(Beginning of DATA FOR PROCESSING)
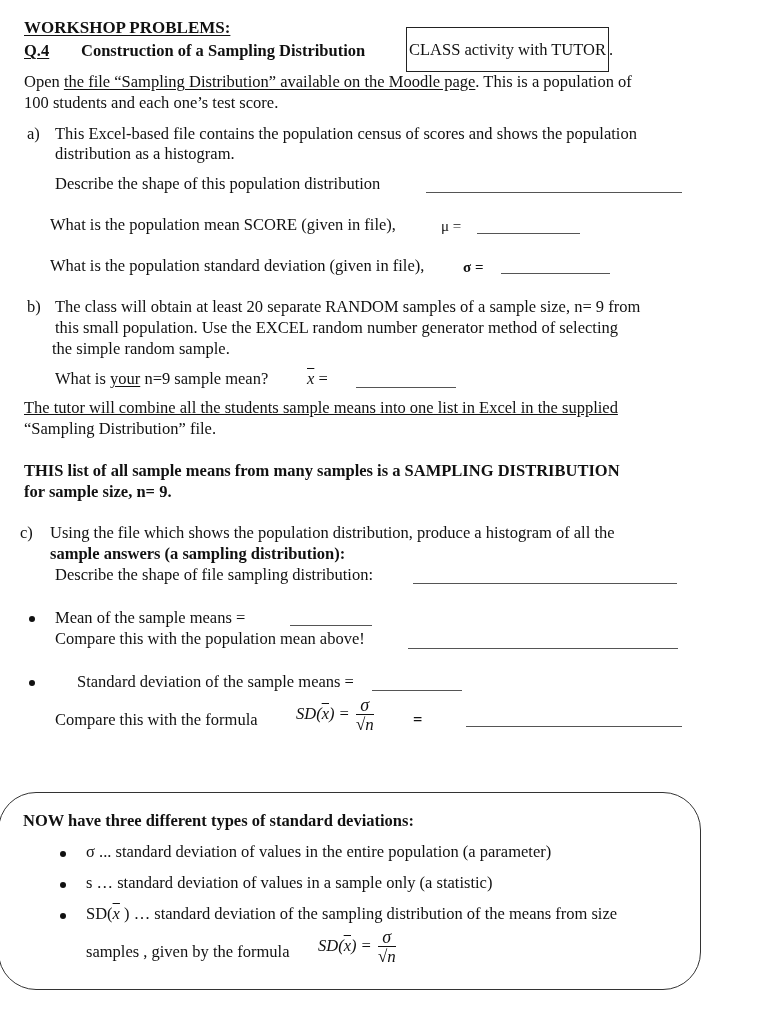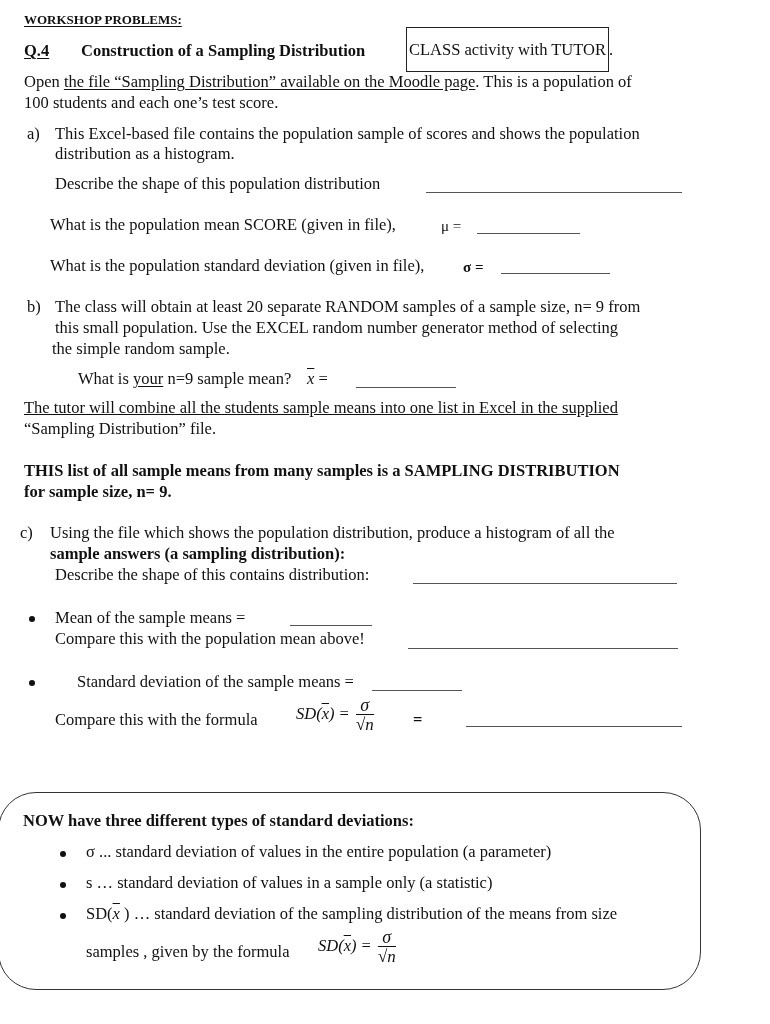--- a/index.html
+++ b/index.html
@@ -22,7 +22,7 @@
 </head>
 <body>
 
-<div class="abs b u" style="left:24px;top:10px;font-size:13px;">WORKSHOP PROBLEMS:</div>
+<div class="abs b u" style="left:24px;top:18px;font-size:17px;">WORKSHOP PROBLEMS:</div>
 
 <div class="abs b u" style="left:24px;top:41px;">Q.4</div>
 <div class="abs b" style="left:81px;top:41px;text-align:center;">Construction of a Sampling Distribution</div>

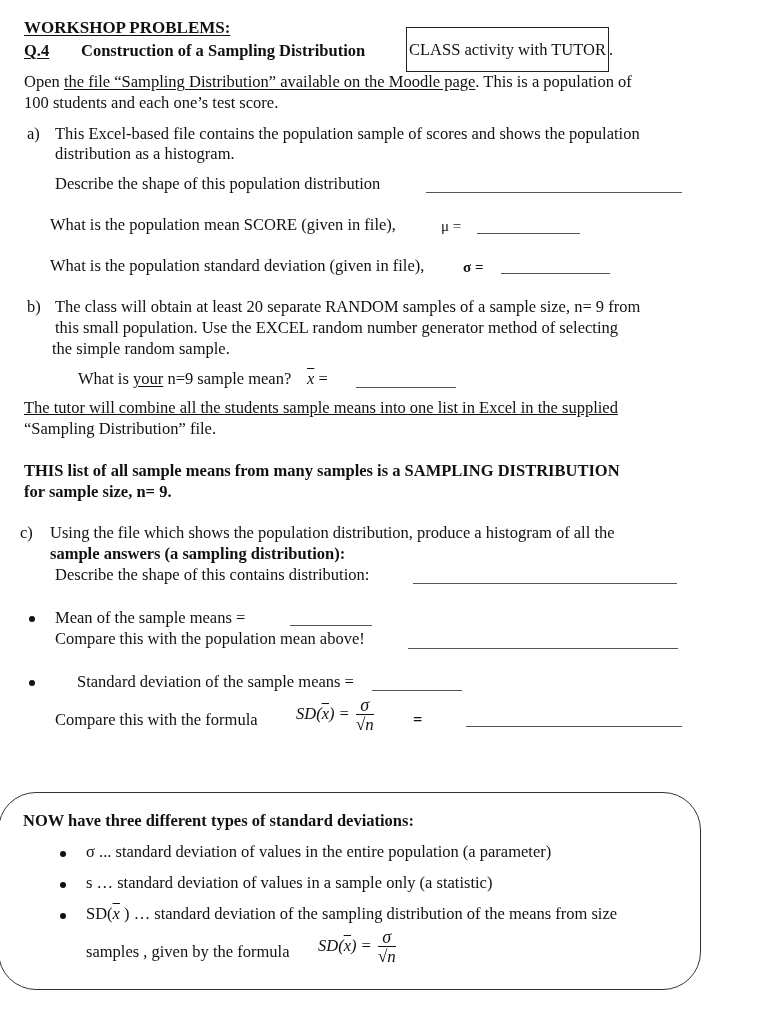--- a/index.html
+++ b/index.html
@@ -36,7 +36,7 @@
 <div class="abs" style="left:24px;top:93px;">100 students and each one’s test score.</div>
 
 <div class="abs" style="left:27px;top:124px;">a)</div>
-<div class="abs" style="left:55px;top:124px;">This Excel-based file contains the population sample of scores and shows the population</div>
+<div class="abs" style="left:55px;top:124px;">This Excel-based file contains the population census of scores and shows the population</div>
 <div class="abs" style="left:55px;top:144px;">distribution as a histogram.</div>
 <div class="abs" style="left:55px;top:174px;">Describe the shape of this population distribution</div>
 <div class="blank" style="left:426px;top:192px;width:256px;"></div>

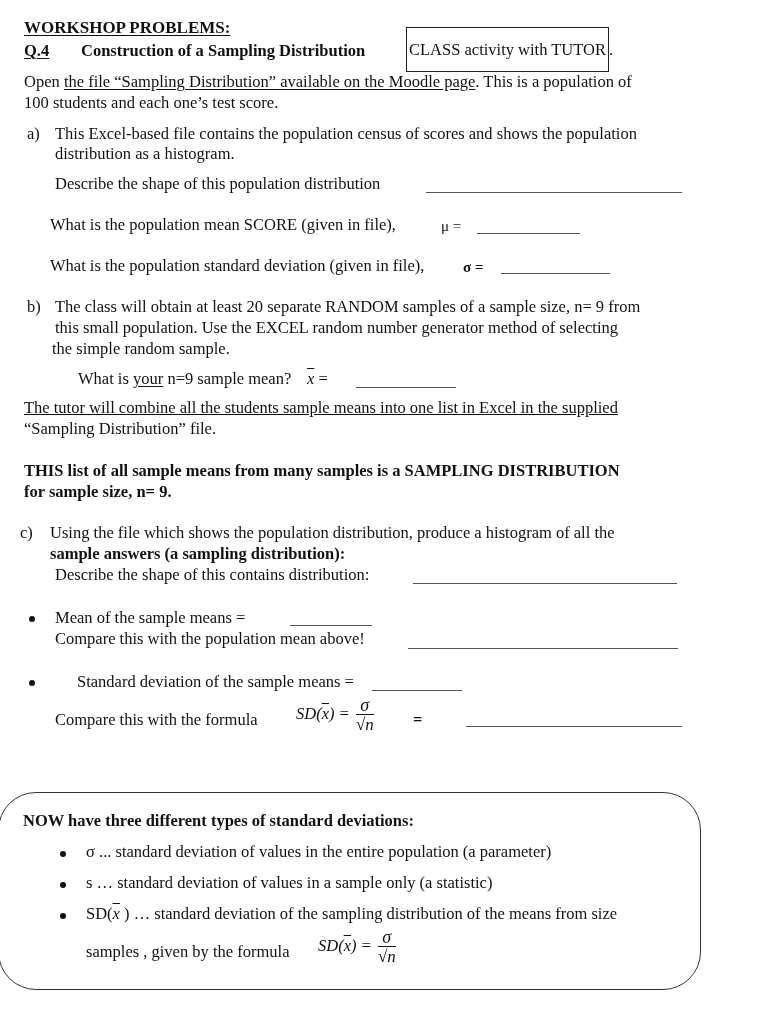--- a/index.html
+++ b/index.html
@@ -53,7 +53,7 @@
 <div class="abs" style="left:55px;top:297px;">The class will obtain at least 20 separate RANDOM samples of a sample size, n= 9 from</div>
 <div class="abs" style="left:55px;top:318px;">this small population.   Use the EXCEL random number generator method of selecting</div>
 <div class="abs" style="left:52px;top:339px;">the simple random sample.</div>
-<div class="abs" style="left:55px;top:369px;margin-left:23px;">
+<div class="abs" style="left:55px;top:369px;">
   <span>What is </span><span class="u">your</span><span> n=9 sample mean?</span>
 </div>
 <div class="abs" style="left:307px;top:369px;"><span class="xbar">x</span><span> =</span></div>

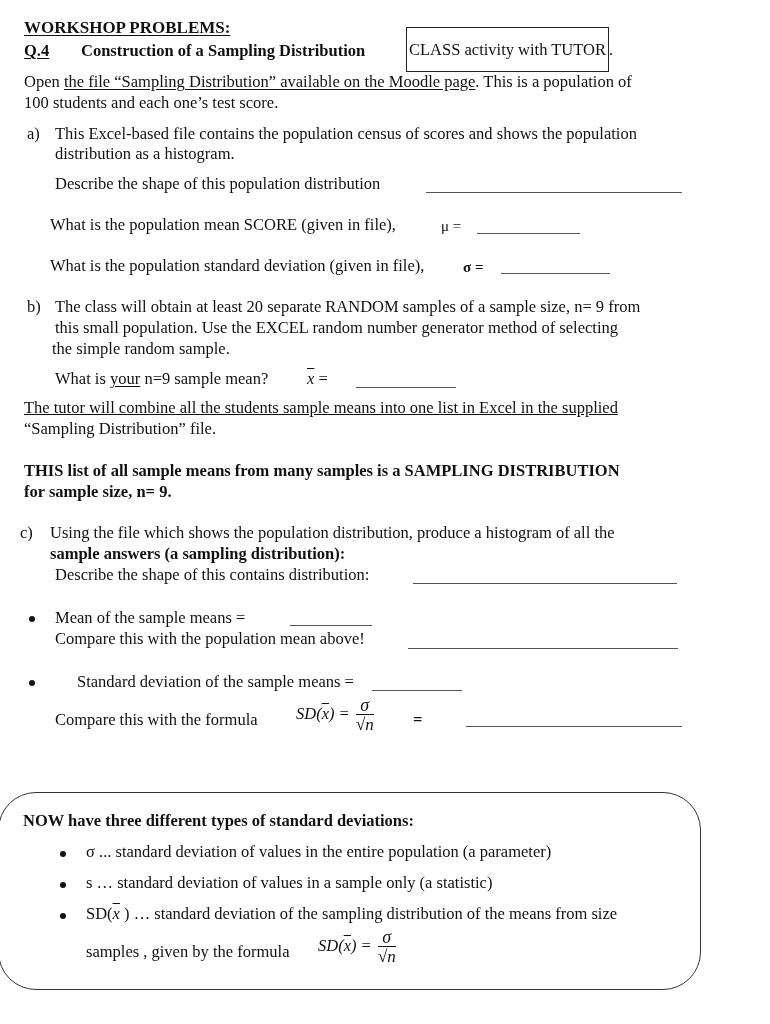--- a/index.html
+++ b/index.html
@@ -68,7 +68,7 @@
 <div class="abs" style="left:20px;top:523px;">c)</div>
 <div class="abs" style="left:50px;top:523px;">Using the file which shows the population distribution,  produce a histogram of all the</div>
 <div class="abs" style="left:50px;top:544px;font-weight:bold;">sample answers (a sampling distribution):</div>
-<div class="abs" style="left:55px;top:565px;">Describe the shape of this contains distribution:</div>
+<div class="abs" style="left:55px;top:565px;">Describe the shape of file sampling distribution:</div>
 <div class="blank" style="left:413px;top:583px;width:264px;"></div>
 
 <div class="bullet" style="left:29px;top:616px;"></div>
(End of DATA FOR PROCESSING)
WORK ORDER:
Copy out exactly the lines above beginning with the line that contains "-22,7 +22,7 @@" and finishing with the line that contains "simple random sample.</div>", including both; leave the pictures out.

RESPONSE TO THIS TASK:
@@ -22,7 +22,7 @@
 </head>
 <body>
 
-<div class="abs b u" style="left:24px;top:10px;font-size:13px;">WORKSHOP PROBLEMS:</div>
+<div class="abs b u" style="left:24px;top:18px;font-size:17px;">WORKSHOP PROBLEMS:</div>
 
 <div class="abs b u" style="left:24px;top:41px;">Q.4</div>
 <div class="abs b" style="left:81px;top:41px;text-align:center;">Construction of a Sampling Distribution</div>

--- a/index.html
+++ b/index.html
@@ -36,7 +36,7 @@
 <div class="abs" style="left:24px;top:93px;">100 students and each one’s test score.</div>
 
 <div class="abs" style="left:27px;top:124px;">a)</div>
-<div class="abs" style="left:55px;top:124px;">This Excel-based file contains the population sample of scores and shows the population</div>
+<div class="abs" style="left:55px;top:124px;">This Excel-based file contains the population census of scores and shows the population</div>
 <div class="abs" style="left:55px;top:144px;">distribution as a histogram.</div>
 <div class="abs" style="left:55px;top:174px;">Describe the shape of this population distribution</div>
 <div class="blank" style="left:426px;top:192px;width:256px;"></div>

--- a/index.html
+++ b/index.html
@@ -53,7 +53,7 @@
 <div class="abs" style="left:55px;top:297px;">The class will obtain at least 20 separate RANDOM samples of a sample size, n= 9 from</div>
 <div class="abs" style="left:55px;top:318px;">this small population.   Use the EXCEL random number generator method of selecting</div>
 <div class="abs" style="left:52px;top:339px;">the simple random sample.</div>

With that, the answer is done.